Dubbed “Buhay Ingatan, Droga’y Ayawan” or BIDA, the anti-illegal drugs campaign will supposedly focus more on drug demand reduction and rehabilitation in the communities, coupled with arrests.
But for those who want to turn over a new leaf, Abalos gave the assurance that the government is ready to help them through drug rehabilitation and livelihood training programs to help them lead productive and drug-free lives.
Abalos’ warning was a sharp contrast to former President Rodrigo Duterte’s “shock and awe” strategy in dealing with the country’s problem of illegal drugs, vowing to eliminate all drug addicts and pushers by ordering the police to “kill them all” and promising to protect them from the law they were supposed to enforce.
Even before being elected president, he declared he would kill as many as 100,000 criminals to be fed to the fish in Manila Bay.
And his words became reality. A total of at least more than 8,000 people were acknowledged to have been killed by law enforcers during antidrug operations in Duterte’s six-year term, most of them without even stepping foot in a court of law.
But Abalos said the antidrugs campaign under the Marcos administration “pioneers a different approach that will work within the framework of the law and with respect for human rights and with focus on rehabilitation and socioeconomic development.”
“The challenge is to get to the root of the drug problem. Under BIDA, we will involve the grassroots and not only the police and other law enforcement units,” he noted.
He said schools, families and the religious sector should be involved in informing the children of the dangers of illegal drugs. Barangays should also be active in identifying the drug users in their area, not by castigating them but by reforming them.
‘Nothing is impossible’
According to Abalos, the key to the success of BIDA is the support of the communities and the people themselves who should reject and say no to illegal drugs, and report the drug activities in their areas to the authorities.
He noted that law enforcement agencies “have done nothing but to arrest and arrest drug personalities, but they are just replaced by another person to continue the crime.”
“The drug problem is a problem of the whole world, even First World countries. This is a tough job, but nothing is impossible if we get together,” he said.
The police admitted it cannot promise zero casualties in police operations because the safety of personnel was also a priority, but the chief of the PNP Gen. Rodolfo Azurin Jr. himself said they were “observing different approaches to our drug campaign to minimize, if not avoid, armed confrontations.”

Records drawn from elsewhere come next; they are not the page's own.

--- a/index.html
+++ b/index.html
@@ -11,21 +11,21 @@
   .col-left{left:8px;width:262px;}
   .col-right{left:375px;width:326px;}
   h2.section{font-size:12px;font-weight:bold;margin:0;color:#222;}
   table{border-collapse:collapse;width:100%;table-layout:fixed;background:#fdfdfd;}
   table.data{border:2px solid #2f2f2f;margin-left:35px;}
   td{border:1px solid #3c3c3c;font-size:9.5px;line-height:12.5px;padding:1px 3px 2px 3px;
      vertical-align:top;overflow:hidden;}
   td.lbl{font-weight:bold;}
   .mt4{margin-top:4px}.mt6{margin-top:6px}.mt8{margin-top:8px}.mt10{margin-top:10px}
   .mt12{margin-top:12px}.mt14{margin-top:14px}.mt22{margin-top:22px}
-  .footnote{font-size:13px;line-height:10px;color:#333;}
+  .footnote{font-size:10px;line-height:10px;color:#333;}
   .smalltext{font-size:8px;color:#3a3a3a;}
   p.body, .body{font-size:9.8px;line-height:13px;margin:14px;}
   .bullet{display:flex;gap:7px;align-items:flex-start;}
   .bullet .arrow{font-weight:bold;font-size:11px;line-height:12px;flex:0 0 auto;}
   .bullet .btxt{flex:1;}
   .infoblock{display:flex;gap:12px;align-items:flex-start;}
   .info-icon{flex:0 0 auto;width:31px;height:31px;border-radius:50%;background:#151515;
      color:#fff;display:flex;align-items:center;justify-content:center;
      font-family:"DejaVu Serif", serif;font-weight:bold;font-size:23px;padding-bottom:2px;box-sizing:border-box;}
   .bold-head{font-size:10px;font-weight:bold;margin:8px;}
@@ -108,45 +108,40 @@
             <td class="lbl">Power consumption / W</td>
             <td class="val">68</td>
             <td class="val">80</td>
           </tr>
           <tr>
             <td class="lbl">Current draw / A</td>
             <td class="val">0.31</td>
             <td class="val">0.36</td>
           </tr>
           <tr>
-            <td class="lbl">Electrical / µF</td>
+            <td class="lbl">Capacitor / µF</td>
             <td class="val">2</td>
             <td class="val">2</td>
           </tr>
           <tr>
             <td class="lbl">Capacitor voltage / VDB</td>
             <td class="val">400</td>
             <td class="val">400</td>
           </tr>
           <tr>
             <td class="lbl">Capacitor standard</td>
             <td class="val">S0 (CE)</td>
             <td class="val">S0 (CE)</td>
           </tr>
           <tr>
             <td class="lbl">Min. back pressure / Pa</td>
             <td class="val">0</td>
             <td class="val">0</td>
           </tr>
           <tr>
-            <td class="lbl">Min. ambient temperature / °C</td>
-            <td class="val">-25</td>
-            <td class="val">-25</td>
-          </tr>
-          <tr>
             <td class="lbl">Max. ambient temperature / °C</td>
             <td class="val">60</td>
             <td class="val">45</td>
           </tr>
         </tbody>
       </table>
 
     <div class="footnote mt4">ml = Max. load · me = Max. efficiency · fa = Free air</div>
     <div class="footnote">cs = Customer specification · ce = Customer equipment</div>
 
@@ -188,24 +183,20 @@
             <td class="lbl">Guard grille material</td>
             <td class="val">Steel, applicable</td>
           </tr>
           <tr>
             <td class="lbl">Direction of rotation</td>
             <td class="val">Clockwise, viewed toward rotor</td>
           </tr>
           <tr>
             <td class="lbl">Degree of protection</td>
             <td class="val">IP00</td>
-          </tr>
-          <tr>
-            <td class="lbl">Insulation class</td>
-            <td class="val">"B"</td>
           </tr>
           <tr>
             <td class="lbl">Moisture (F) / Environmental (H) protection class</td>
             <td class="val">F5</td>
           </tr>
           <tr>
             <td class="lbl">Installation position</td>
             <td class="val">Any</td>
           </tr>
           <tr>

So far, the ongoing drug war has killed at least 46 persons — 32 of the slain alleged drug offenders died during police operations, while 14 were killed by agents of the Philippine Drug Enforcement Agency — in operations conducted from July to November.

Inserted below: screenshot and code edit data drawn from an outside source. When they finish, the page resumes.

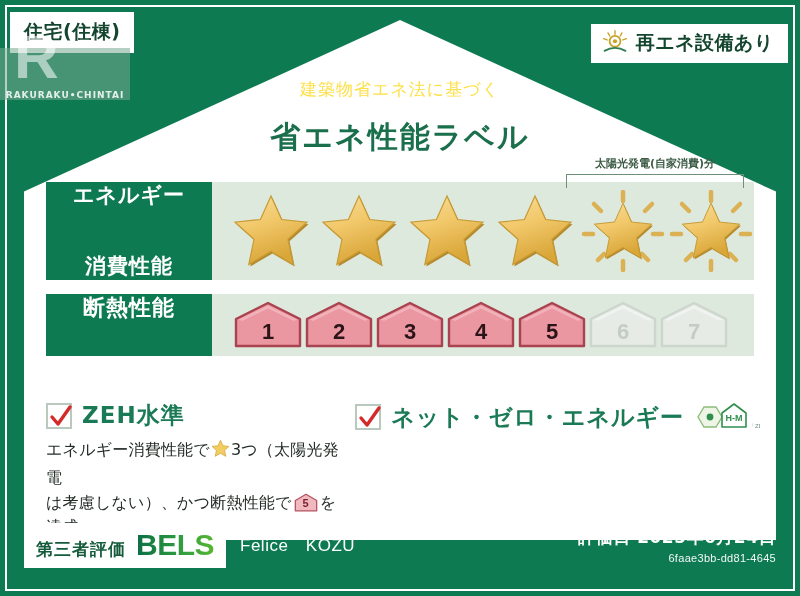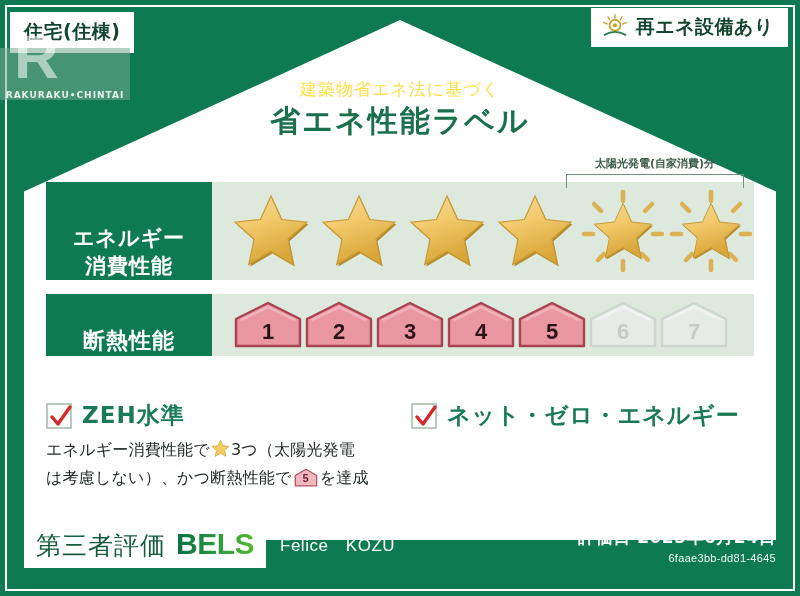--- a/index.html
+++ b/index.html
@@ -32,21 +32,21 @@
   .tag-dwelling{
     position:absolute;left:10px;top:12px;
     background:#ffffff;
     padding:7px 14px 8px 14px;
     color:#14462f;
     font-size:19px;font-weight:bold;
     letter-spacing:.5px;
     z-index:6;
   }
   .tag-renewable{
-    position:absolute;right:12px;top:8px;
+    position:absolute;right:12px;top:24px;
     background:#ffffff;
     padding:5px 14px 6px 10px;
     display:flex;align-items:center;gap:7px;
     z-index:6;
   }
   .tag-renewable .txt{
     color:#14462f;font-size:19px;font-weight:bold;letter-spacing:.5px;
   }
   .sun-icon{width:28px;height:28px;display:block;}
 
@@ -71,32 +71,32 @@
 
   
   .title-block{
     position:absolute;left:0;right:0;top:78px;text-align:center;z-index:5;
   }
   .title-sub{
     color:#fde047;font-size:17px;font-weight:normal;letter-spacing:1px;
   }
   .title-main{
     color:#1a6f4c;font-size:30px;font-weight:bold;letter-spacing:2px;
-    margin-top:0;
+    margin-top:16px;
   }
 
   
   .rows{
     position:absolute;left:46px;top:182px;width:708px;z-index:5;
   }
   .row{display:flex;align-items:stretch;margin-bottom:14px;position:relative;}
   .row-label{
     width:166px;flex:none;
     background:#0d7a52;color:#ffffff;
-    display:flex;flex-direction:column;align-items:center;justify-content:flex-end;
+    display:flex;flex-direction:column;align-items:center;justify-content:space-between;
     font-size:21px;font-weight:bold;letter-spacing:1px;line-height:1.3;
   }
   .row-body{
     flex:1;background:#dde9dd;
     display:flex;align-items:center;
     position:relative;
   }
   .row-energy .row-body{height:98px;padding-left:14px;justify-content:flex-end;}
   .row-insul  .row-body{height:62px;padding-left:22px;}
   .row-insul  .row-label{font-size:22px;}
@@ -164,21 +164,21 @@
   
   .footer{
     position:absolute;left:24px;right:24px;bottom:22px;height:58px;
     display:flex;align-items:center;z-index:6;
   }
   .bels-chip{
     background:#ffffff;padding:5px 12px 6px 12px;
     display:flex;align-items:baseline;gap:10px;
   }
   .bels-chip .jp{
-    color:#165c3c;font-size:25px;font-weight:normal;letter-spacing:1px;
+    color:#165c3c;font-size:17px;font-weight:bold;letter-spacing:1px;
   }
   .bels-chip .en{
     font-family:"Liberation Sans",sans-serif;
     font-size:30px;font-weight:bold;letter-spacing:-.5px;
     background:linear-gradient(90deg,#0b6e45 0%,#2e9c3f 55%,#57b733 100%);
     -webkit-background-clip:text;background-clip:text;color:transparent;
   }
   .bldg-name{
     color:#ffffff;font-size:17px;margin-left:14px;letter-spacing:.5px;
     font-family:"Liberation Sans",sans-serif;
@@ -440,20 +440,29 @@
     <div class="crit">
       <div class="crit-head">
         <span class="check-box">
           <span>
             <svg width="24" height="26" viewBox="0 0 24 26">
               <path d="M3 13 L9 20 L21 3" fill="none" stroke="#d32a2a" stroke-width="3.4" stroke-linecap="round" stroke-linejoin="round"></path>
             </svg>
           </span>
         </span>
         <span class="crit-title">ネット・ゼロ・エネルギー</span>
+        <span class="zehm-logo">
+          <svg width="64" height="34" viewBox="0 0 64 34">
+            <polygon points="2,17 8,7 20,7 26,17 20,27 8,27" fill="#eef5e6" stroke="#8bbf7a" stroke-width="1.4"></polygon>
+            <circle cx="14" cy="17" r="3.4" fill="#2f8f4e"></circle>
+            <path d="M26 27 L26 13 L38 4 L50 13 L50 27 Z" fill="#ffffff" stroke="#2f8f4e" stroke-width="1.6" stroke-linejoin="round"></path>
+            <text x="38" y="21" font-size="9" font-weight="bold" fill="#2f8f4e" text-anchor="middle" font-family="Liberation Sans, sans-serif">H-M</text>
+            <text x="53" y="28" font-size="6" fill="#6e8f79" font-family="Liberation Sans, sans-serif">「ZEH-M」</text>
+          </svg>
+        </span>
       </div>
     </div>
 
   </div>
 
   <div class="footer">
     <div class="bels-chip">
       <span class="jp">第三者評価</span>
       <span class="en">BELS</span>
     </div>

Azurin said that since President Ferdinand Marcos Jr. assumed office, the government’s aggressive campaign against illegal drugs resulted in the confiscation of some P9.7 billion worth of various illegal drugs confiscated and the arrest of 22,646 drug personalities in 18,505 anti-illegal drug operations nationwide.
Meanwhile, a total of 26,244 or 62.42 percent of the total 42,046 barangays in the country have been tagged as “drug-cleared” under the Barangay Drug Clearing Program, the government’s “whole-of-nation” approach in addressing the problem of illegal drugs in the country.